▽

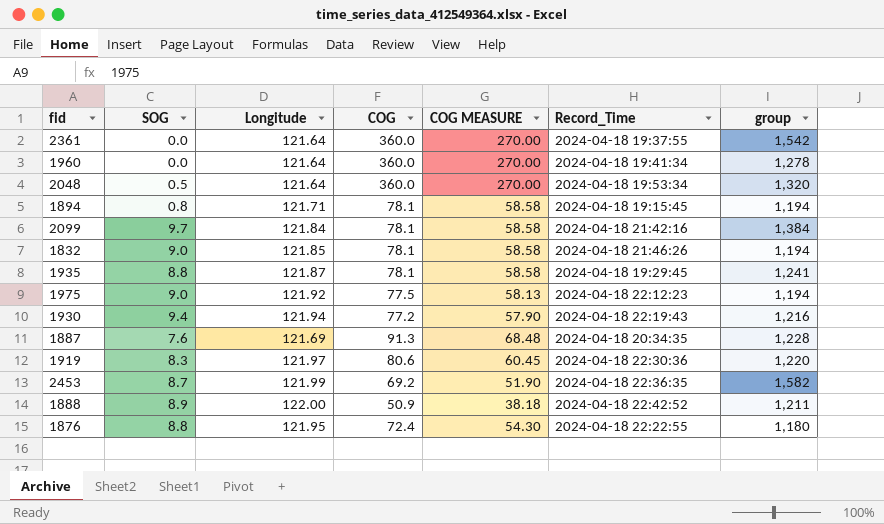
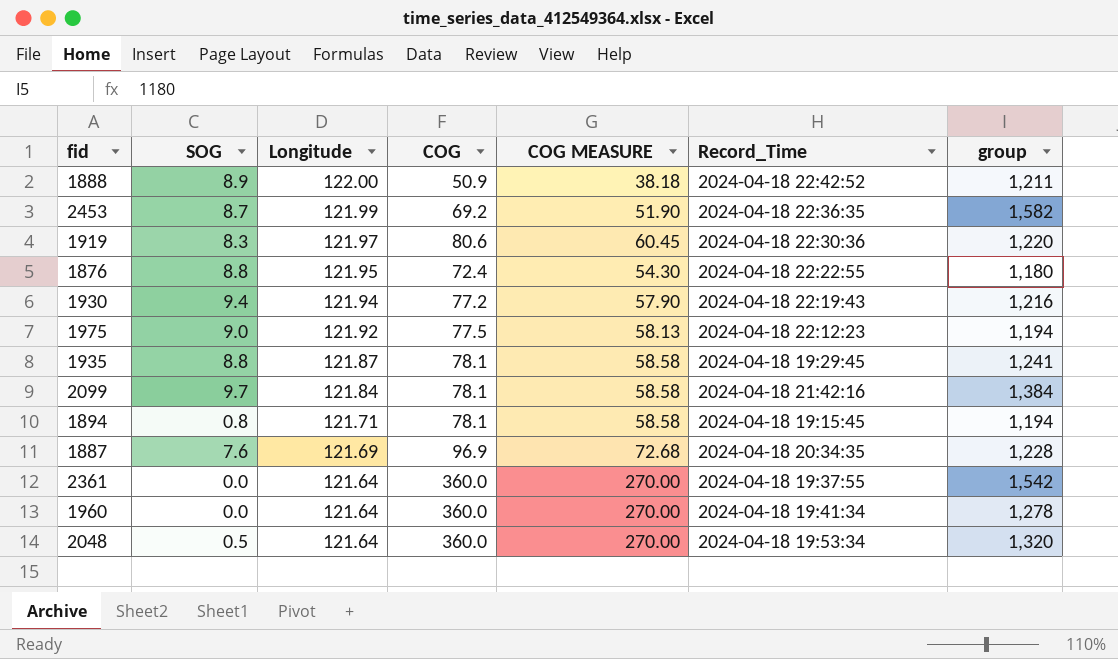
row order: none -> Longitude descending
row 1832: 9.0 | 121.85 | 78.1 | 58.58 | 2024-04-18 21:46:26 | 1,194 -> none
1887 | COG: 91.3 -> 96.9
1887 | COG MEASURE: 68.48 -> 72.68

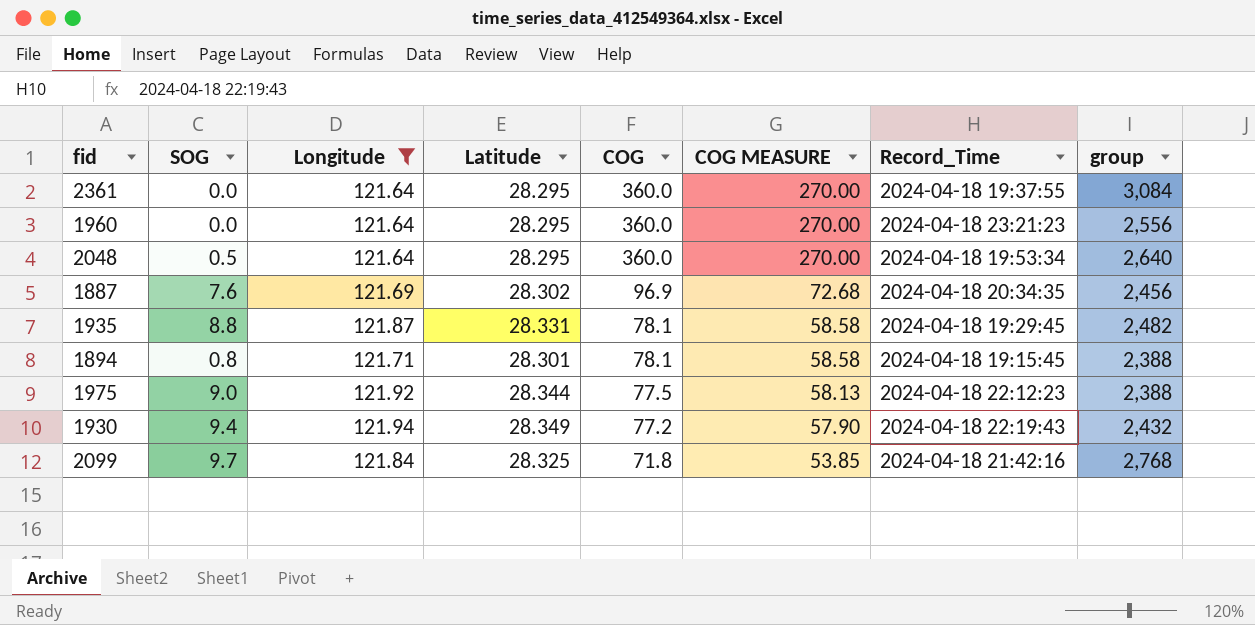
filter: none -> Longitude <= 121.94
row order: Longitude descending -> COG descending
column Latitude | position: none -> 4
2361 | group: 1,542 -> 3,084
1960 | Record_Time: 2024-04-18 19:41:34 -> 2024-04-18 23:21:23
1960 | group: 1,278 -> 2,556
2048 | group: 1,320 -> 2,640
1887 | group: 1,228 -> 2,456
1935 | group: 1,241 -> 2,482
1894 | group: 1,194 -> 2,388
1975 | group: 1,194 -> 2,388
1930 | group: 1,216 -> 2,432
2099 | COG: 78.1 -> 71.8
2099 | COG MEASURE: 58.58 -> 53.85
2099 | group: 1,384 -> 2,768

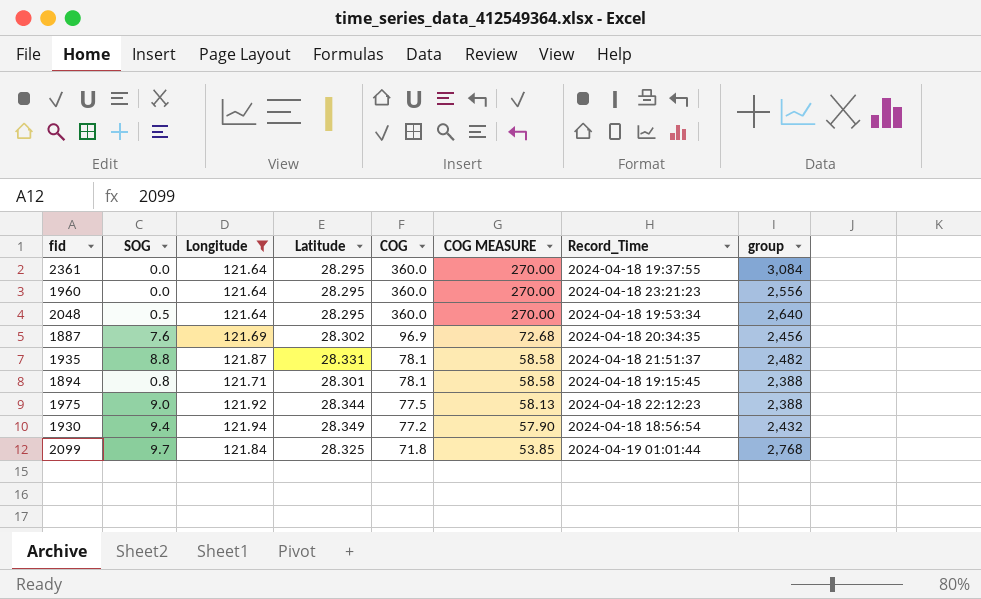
1935 | Record_Time: 2024-04-18 19:29:45 -> 2024-04-18 21:51:37
1930 | Record_Time: 2024-04-18 22:19:43 -> 2024-04-18 18:56:54
2099 | Record_Time: 2024-04-18 21:42:16 -> 2024-04-19 01:01:44

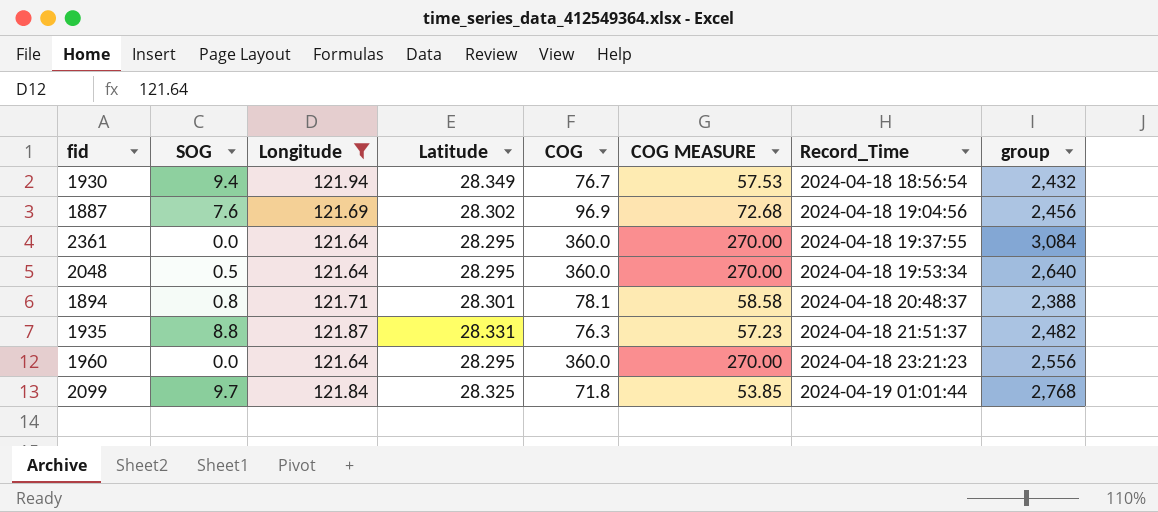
row order: COG descending -> Record_Time ascending
row 1975: 9.0 | 121.92 | 28.344 | 77.5 | 58.13 | 2024-04-18 22:12:23 | 2,388 -> none
1930 | COG: 77.2 -> 76.7
1930 | COG MEASURE: 57.90 -> 57.53
1887 | Record_Time: 2024-04-18 20:34:35 -> 2024-04-18 19:04:56
1894 | Record_Time: 2024-04-18 19:15:45 -> 2024-04-18 20:48:37
1935 | COG: 78.1 -> 76.3
1935 | COG MEASURE: 58.58 -> 57.23

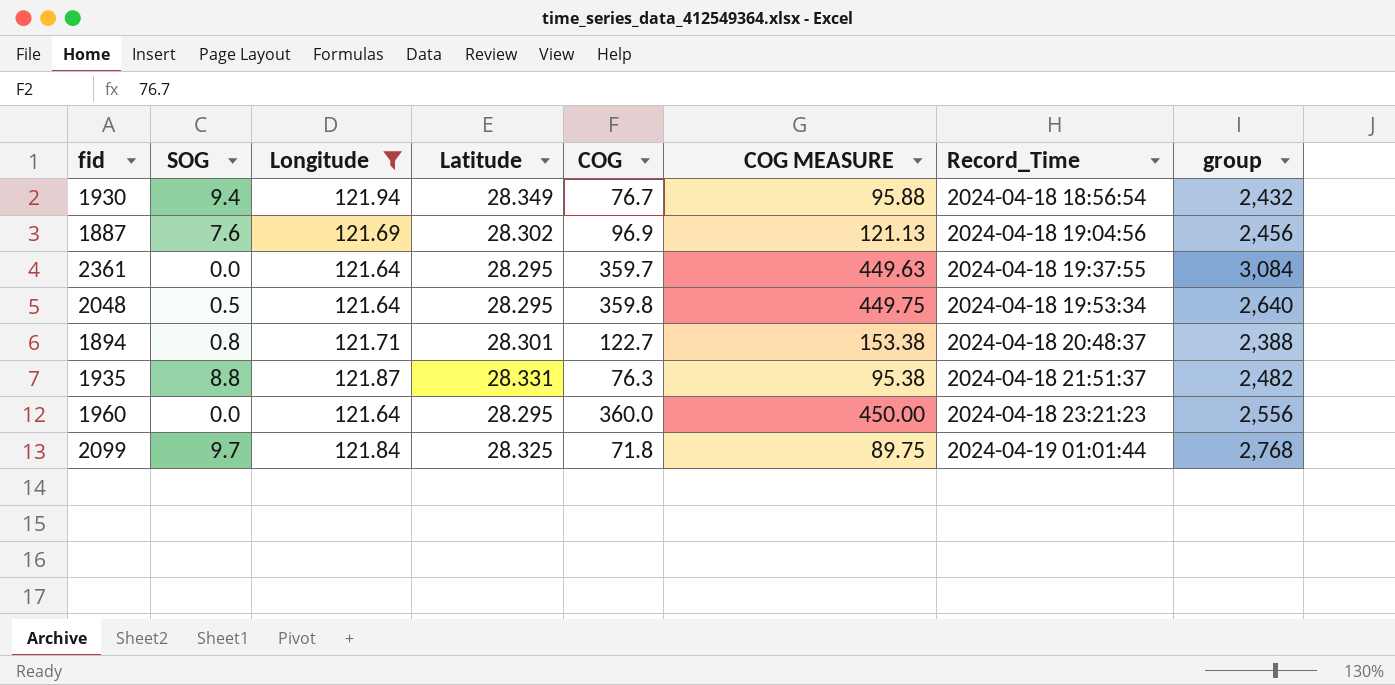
column COG MEASURE | formula: [COG] * 0.75 -> [COG] * 1.25
2361 | COG: 360.0 -> 359.7
2048 | COG: 360.0 -> 359.8
1894 | COG: 78.1 -> 122.7

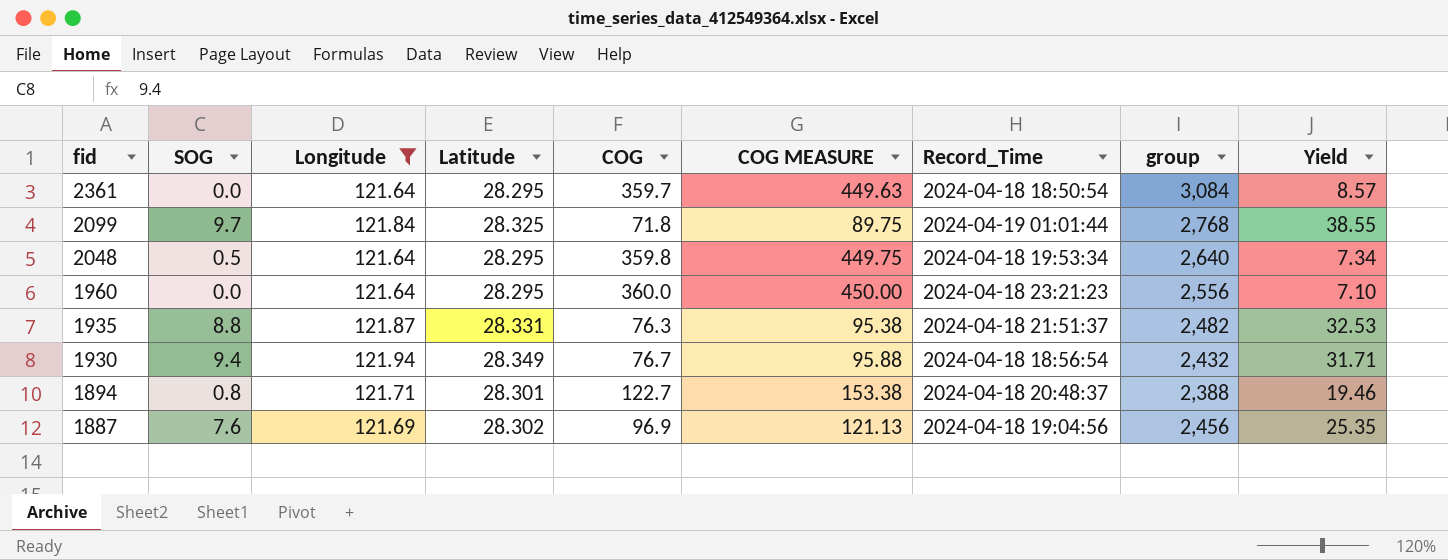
row order: Record_Time ascending -> fid descending
column Yield | formula: none -> [group] / [COG]
2361 | Record_Time: 2024-04-18 19:37:55 -> 2024-04-18 18:50:54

△

WHAT YOU HAVE TO DO: In the entries above, find every line with the word "formula" and list it.

ANSWER TO THIS PROBLEM:
column COG MEASURE | formula: [COG] * 0.75 -> [COG] * 1.25
column Yield | formula: none -> [group] / [COG]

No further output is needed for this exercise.